[Modification records]

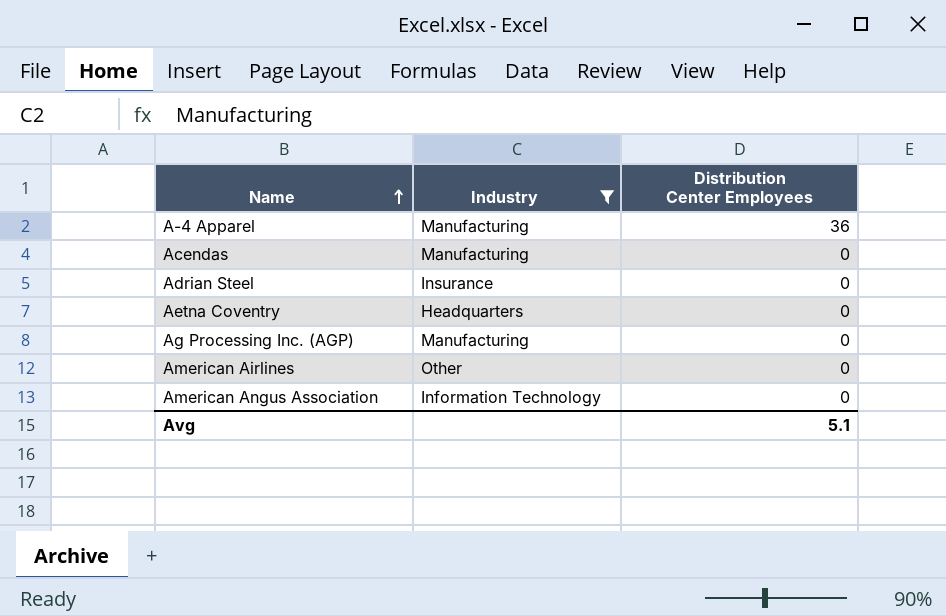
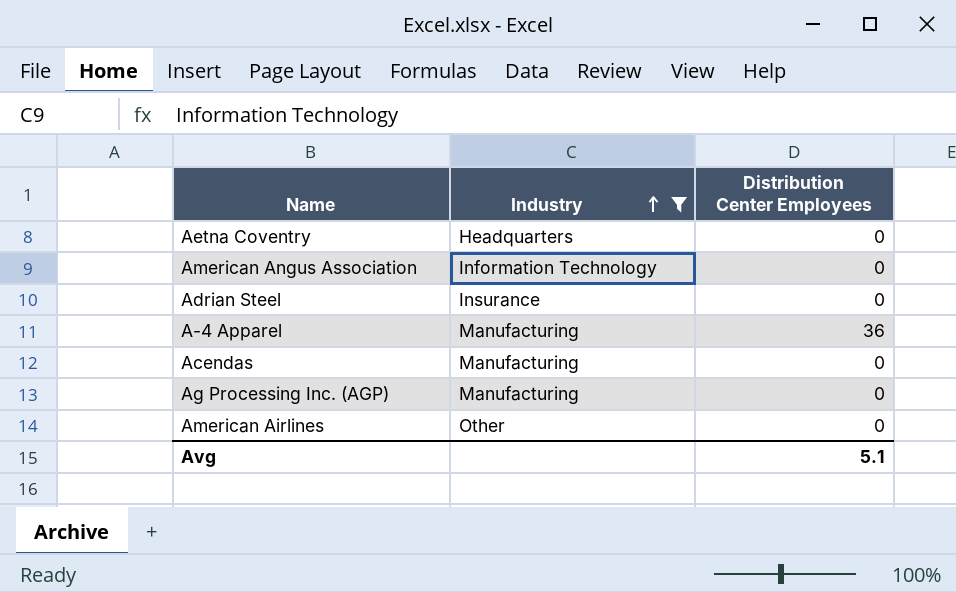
row order: Name ascending -> Industry ascending

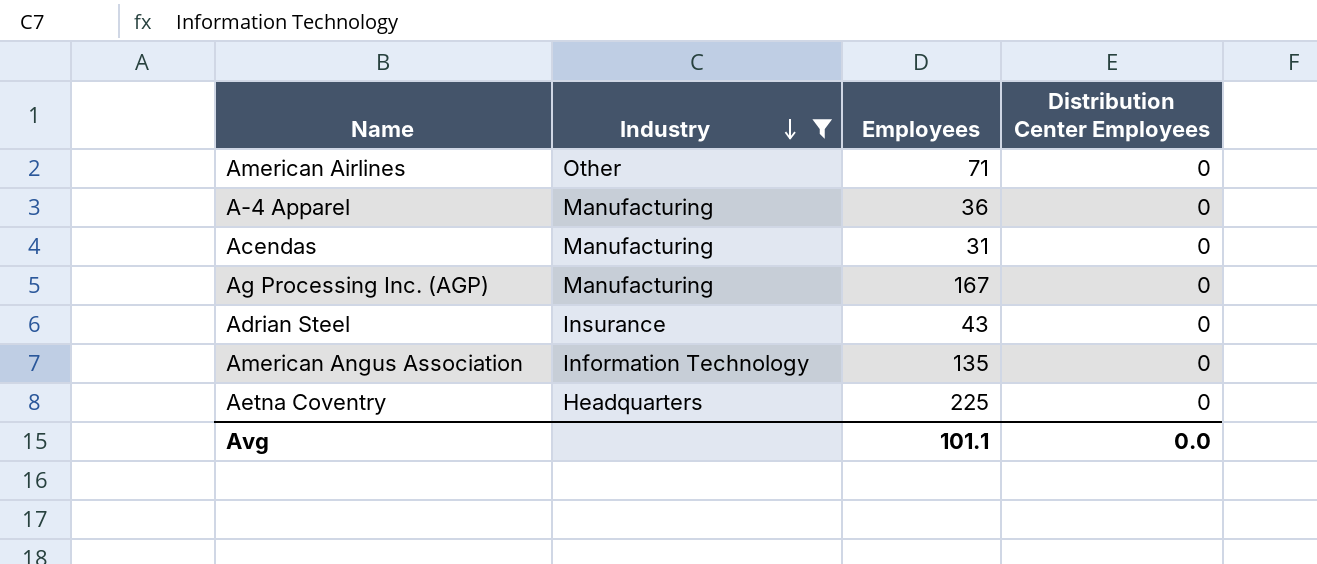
row order: Industry ascending -> Industry descending
column Employees | position: none -> 3
A-4 Apparel | Distribution Center Employees: 36 -> 0
Avg | Distribution Center Employees: 5.1 -> 0.0

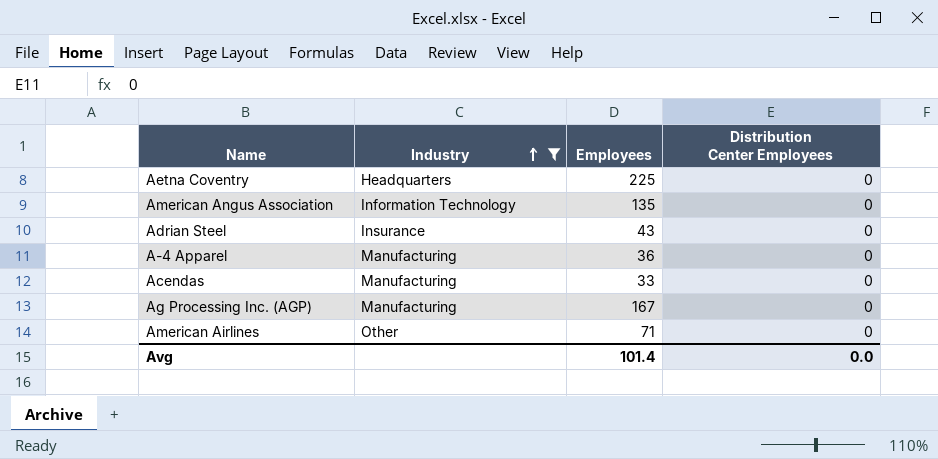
row order: Industry descending -> Industry ascending
Acendas | Employees: 31 -> 33
Avg | Employees: 101.1 -> 101.4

TASK REQUIREMENTS: Check each line of the entries, and copy the ones that contain "descending".

EXPECTED OUTPUT:
row order: Industry ascending -> Industry descending
row order: Industry descending -> Industry ascending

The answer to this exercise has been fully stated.